Work instruction => Gather each line of the records where "date" appears.

Web page edit records
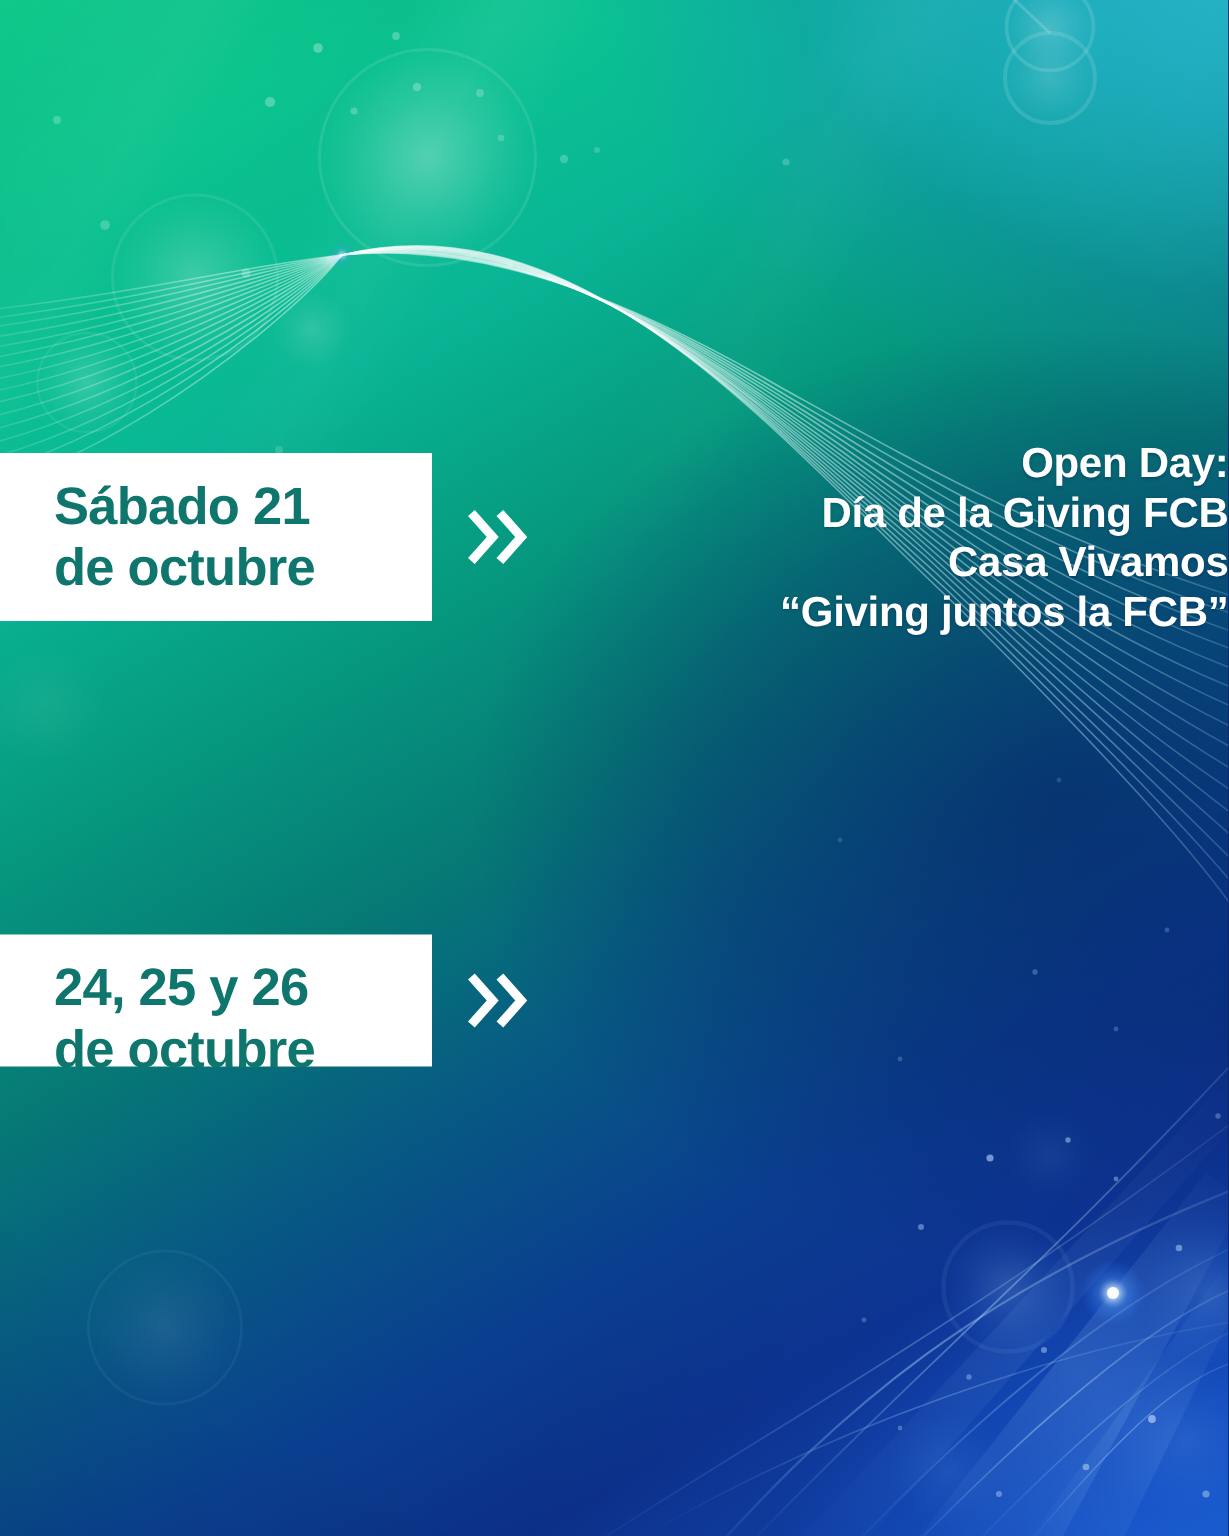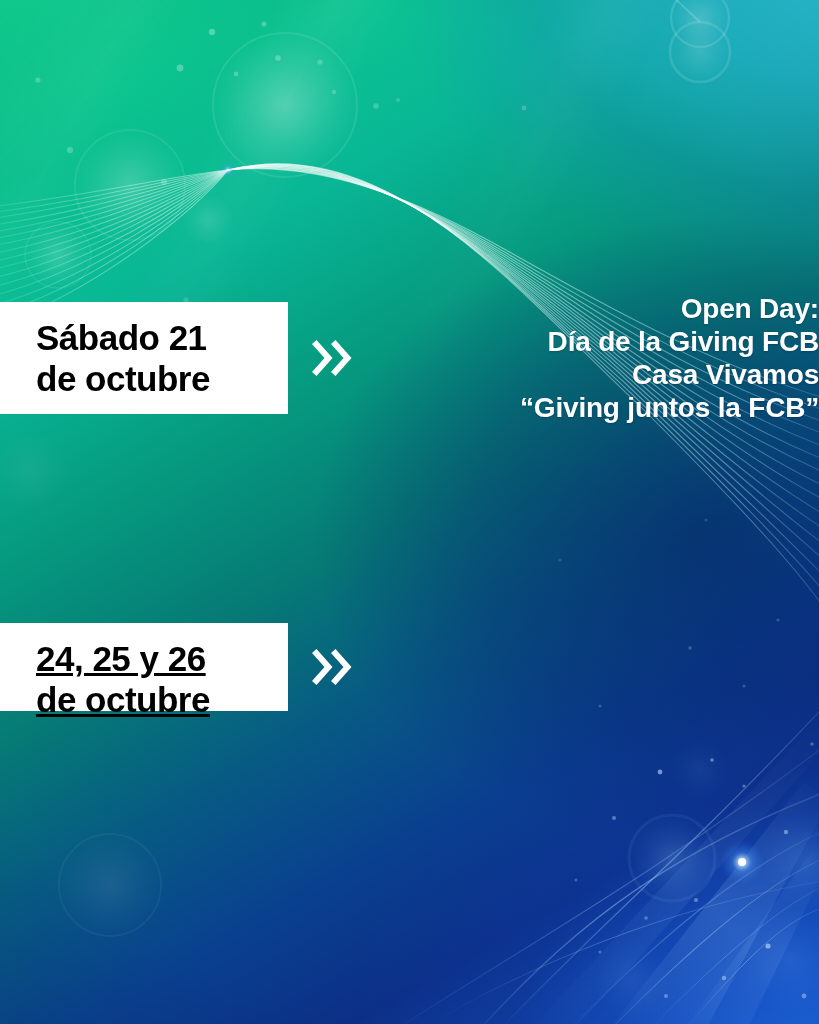--- a/index.html
+++ b/index.html
@@ -138,7 +138,7 @@
   }
 
   .date-line {
-    color: #000000;
+    color: #0f766e;
     font-size: 35px;
     font-weight: 700;
     line-height: 1.17;

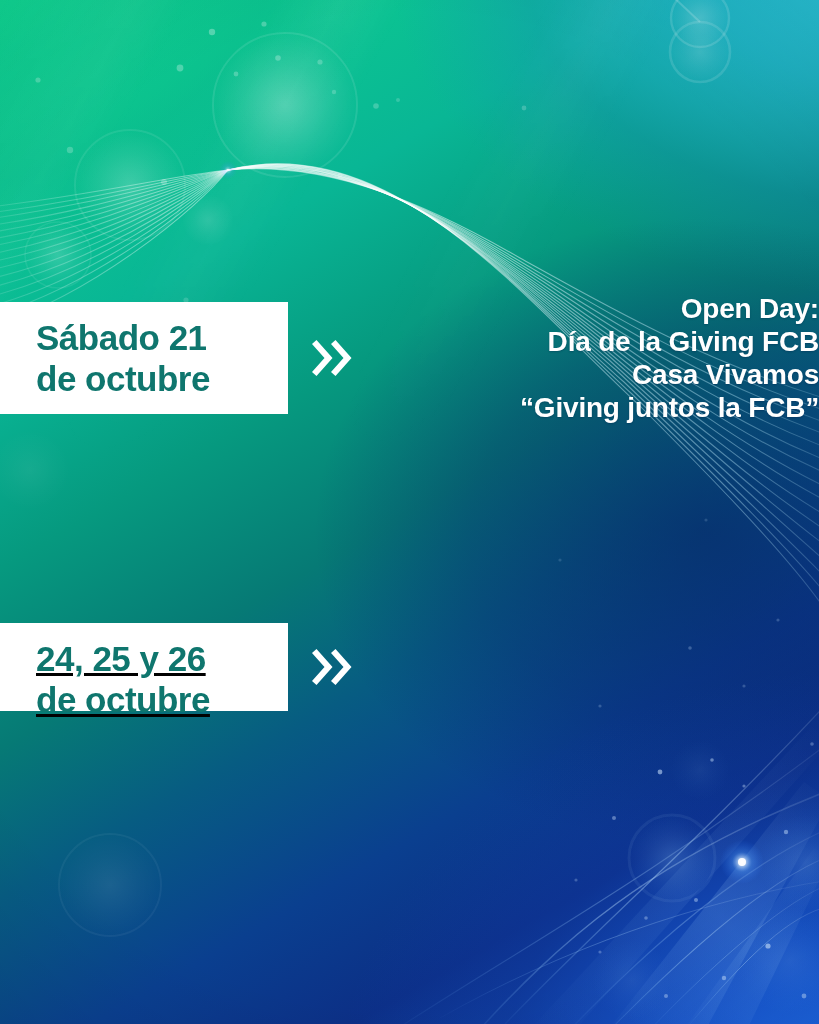--- a/index.html
+++ b/index.html
@@ -179,7 +179,7 @@
 
   
   #entry-giving-day { top: 623px; }
-  #entry-giving-day .date-box { height: 88px; text-decoration: underline; }
+  #entry-giving-day .date-box { height: 88px; }
 </style>
 </head>
 <body>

Written reply =>
   .date-line {
-  #entry-giving-day .date-box { height: 88px; text-decoration: underline; }
+  #entry-giving-day .date-box { height: 88px; }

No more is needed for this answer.